## Data to examine
++++++++++

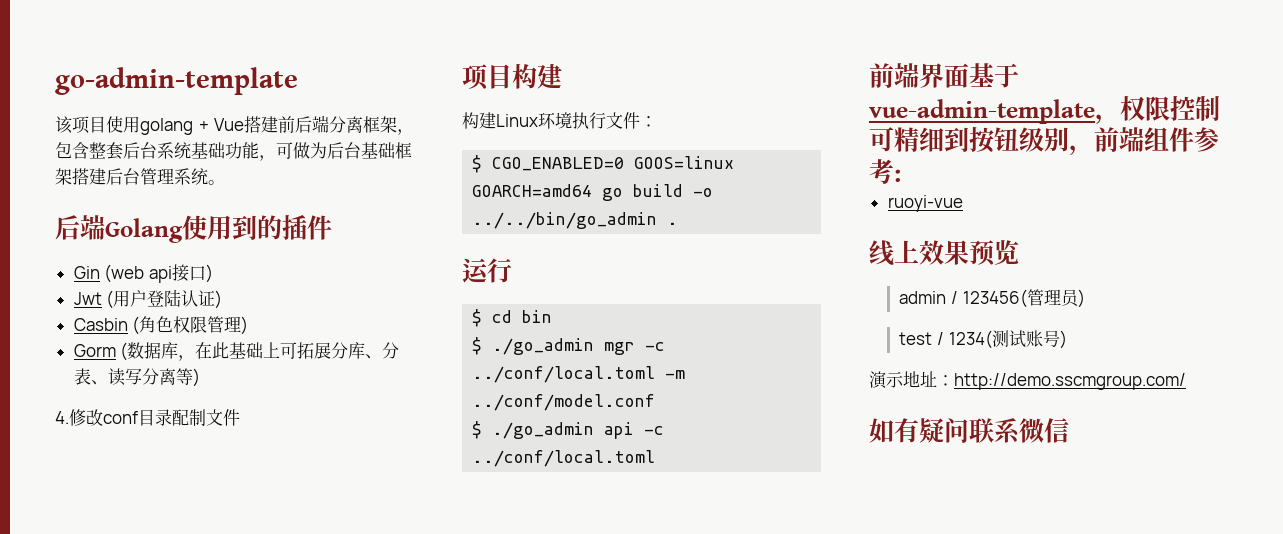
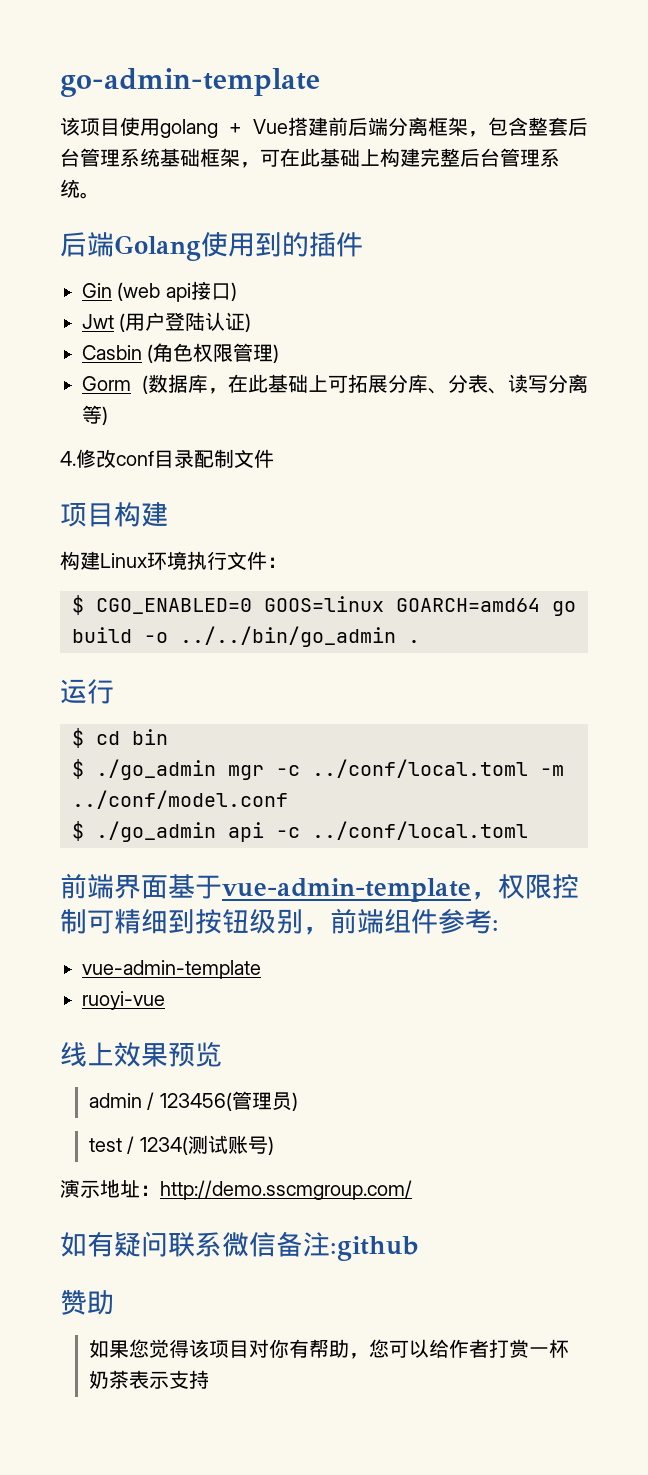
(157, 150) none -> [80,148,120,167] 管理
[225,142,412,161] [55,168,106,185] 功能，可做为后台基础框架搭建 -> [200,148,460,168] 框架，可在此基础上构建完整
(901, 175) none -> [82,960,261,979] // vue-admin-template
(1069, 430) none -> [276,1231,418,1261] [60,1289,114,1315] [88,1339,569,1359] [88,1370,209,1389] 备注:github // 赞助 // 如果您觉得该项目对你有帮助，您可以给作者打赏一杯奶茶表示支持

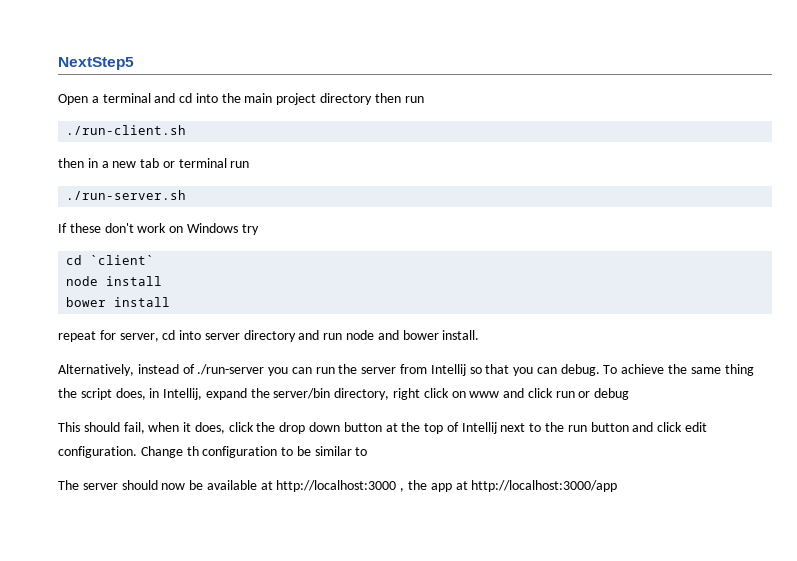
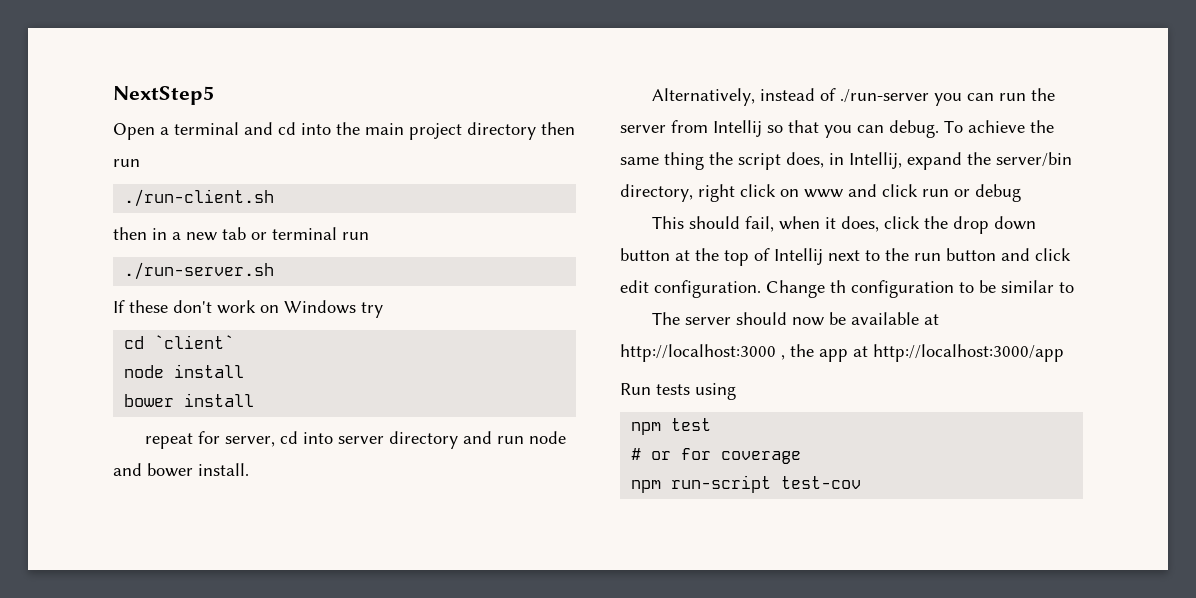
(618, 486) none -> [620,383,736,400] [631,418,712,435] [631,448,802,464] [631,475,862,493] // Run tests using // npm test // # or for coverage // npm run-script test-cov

++++++++++

## Task
Send back the data above verbatim, leaving out its pictures.

## Answer below
(157, 150) none -> [80,148,120,167] 管理
[225,142,412,161] [55,168,106,185] 功能，可做为后台基础框架搭建 -> [200,148,460,168] 框架，可在此基础上构建完整
(901, 175) none -> [82,960,261,979] // vue-admin-template
(1069, 430) none -> [276,1231,418,1261] [60,1289,114,1315] [88,1339,569,1359] [88,1370,209,1389] 备注:github // 赞助 // 如果您觉得该项目对你有帮助，您可以给作者打赏一杯奶茶表示支持

(618, 486) none -> [620,383,736,400] [631,418,712,435] [631,448,802,464] [631,475,862,493] // Run tests using // npm test // # or for coverage // npm run-script test-cov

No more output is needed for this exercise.